Edit tracking data:
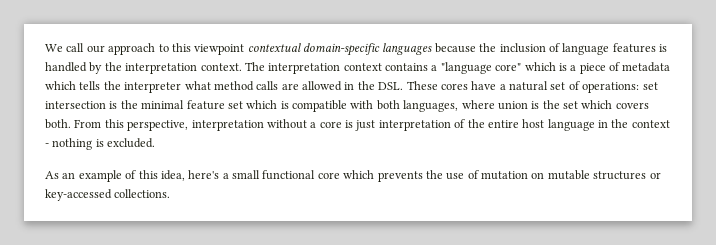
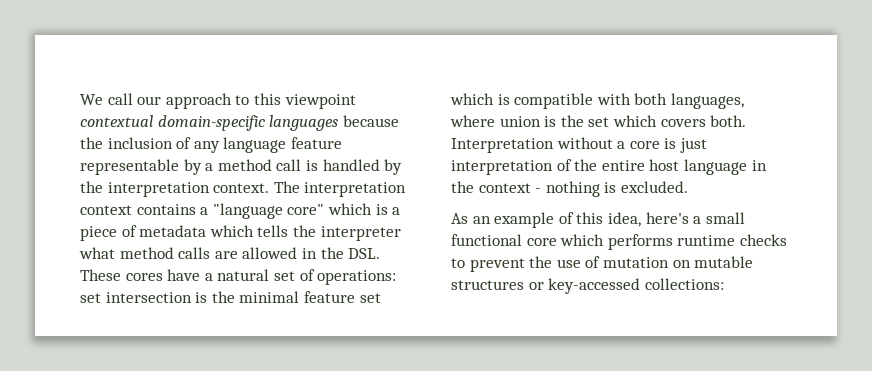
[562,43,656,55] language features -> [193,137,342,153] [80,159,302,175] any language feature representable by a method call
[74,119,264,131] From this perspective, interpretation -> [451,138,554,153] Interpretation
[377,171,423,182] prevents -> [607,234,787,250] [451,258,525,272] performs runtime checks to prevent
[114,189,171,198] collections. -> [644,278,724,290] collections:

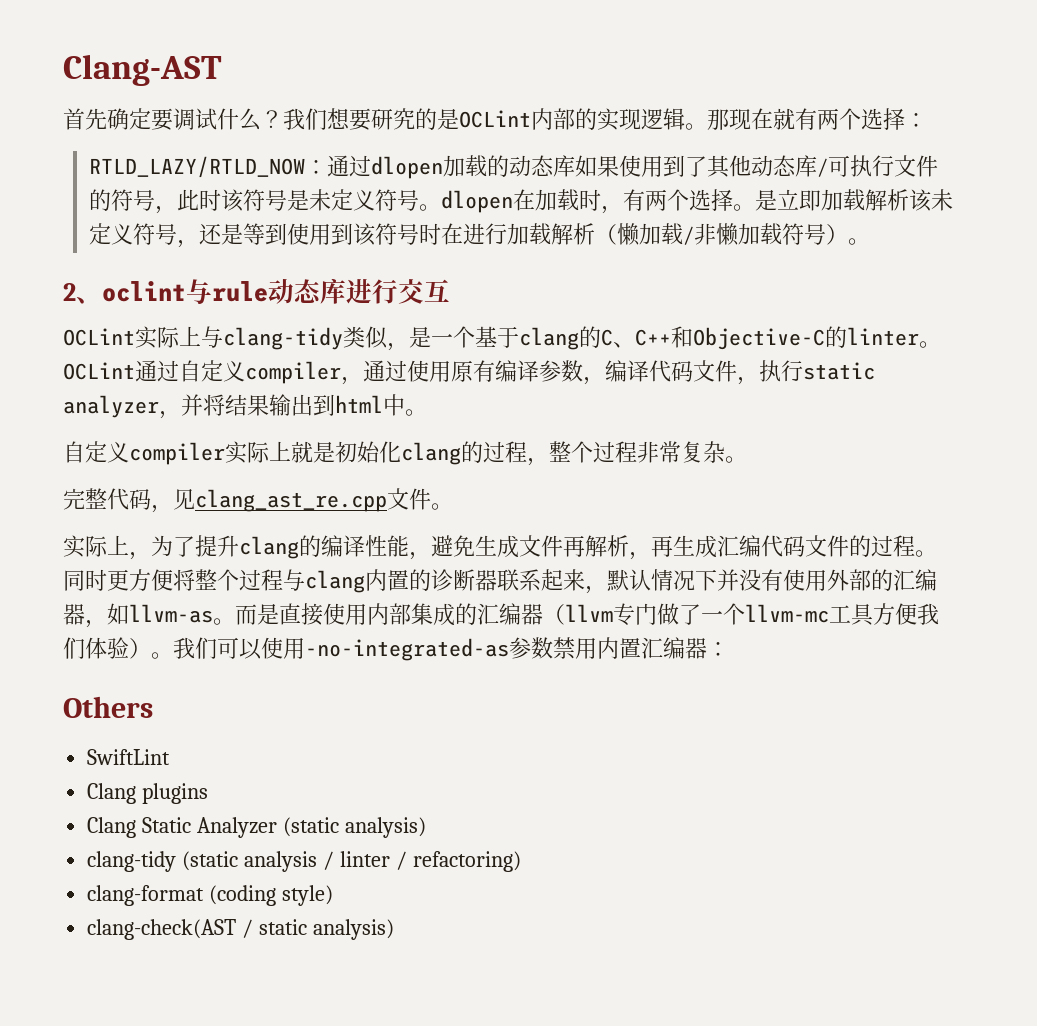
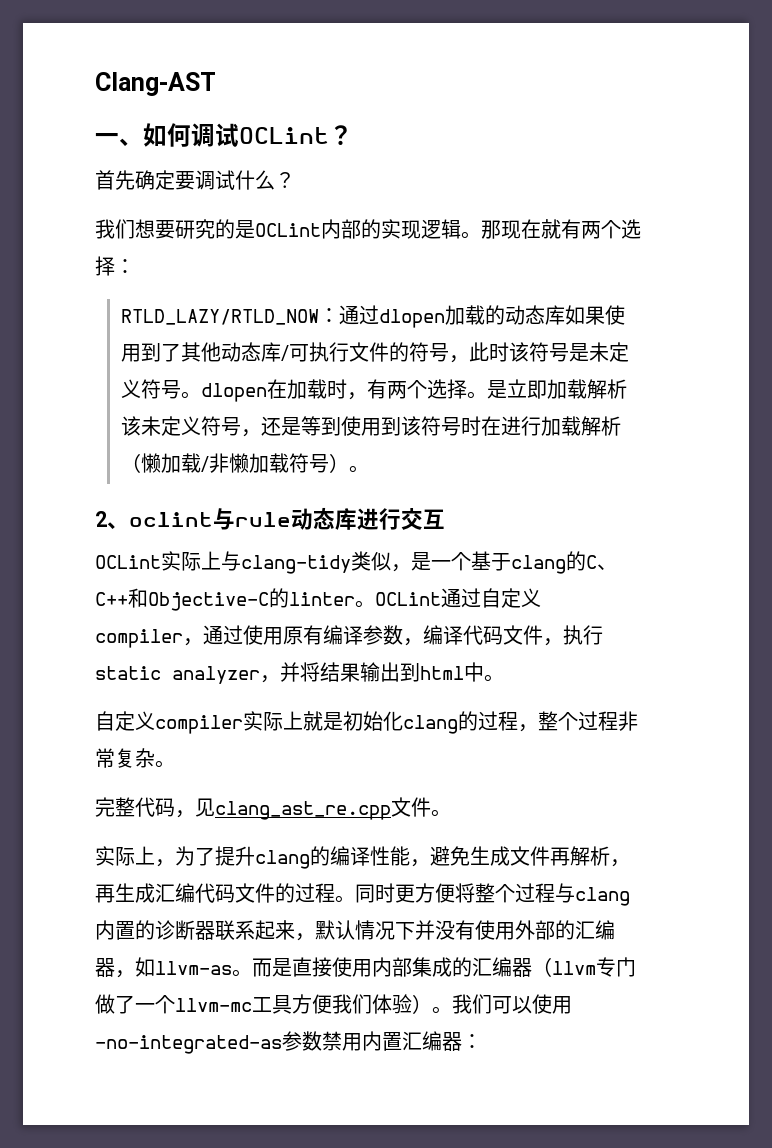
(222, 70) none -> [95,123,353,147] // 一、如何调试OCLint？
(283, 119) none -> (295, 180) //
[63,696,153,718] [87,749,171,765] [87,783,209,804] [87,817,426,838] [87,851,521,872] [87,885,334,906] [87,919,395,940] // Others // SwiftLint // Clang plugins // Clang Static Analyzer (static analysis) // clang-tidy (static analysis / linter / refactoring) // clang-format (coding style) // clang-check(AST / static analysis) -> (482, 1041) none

:: TASK TO COMPLETE ::
Could you repeat the entries word for word, skipping the pictures they contain?

:: ANSWER FOR THIS EXERCISE ::
[562,43,656,55] language features -> [193,137,342,153] [80,159,302,175] any language feature representable by a method call
[74,119,264,131] From this perspective, interpretation -> [451,138,554,153] Interpretation
[377,171,423,182] prevents -> [607,234,787,250] [451,258,525,272] performs runtime checks to prevent
[114,189,171,198] collections. -> [644,278,724,290] collections:

(222, 70) none -> [95,123,353,147] // 一、如何调试OCLint？
(283, 119) none -> (295, 180) //
[63,696,153,718] [87,749,171,765] [87,783,209,804] [87,817,426,838] [87,851,521,872] [87,885,334,906] [87,919,395,940] // Others // SwiftLint // Clang plugins // Clang Static Analyzer (static analysis) // clang-tidy (static analysis / linter / refactoring) // clang-format (coding style) // clang-check(AST / static analysis) -> (482, 1041) none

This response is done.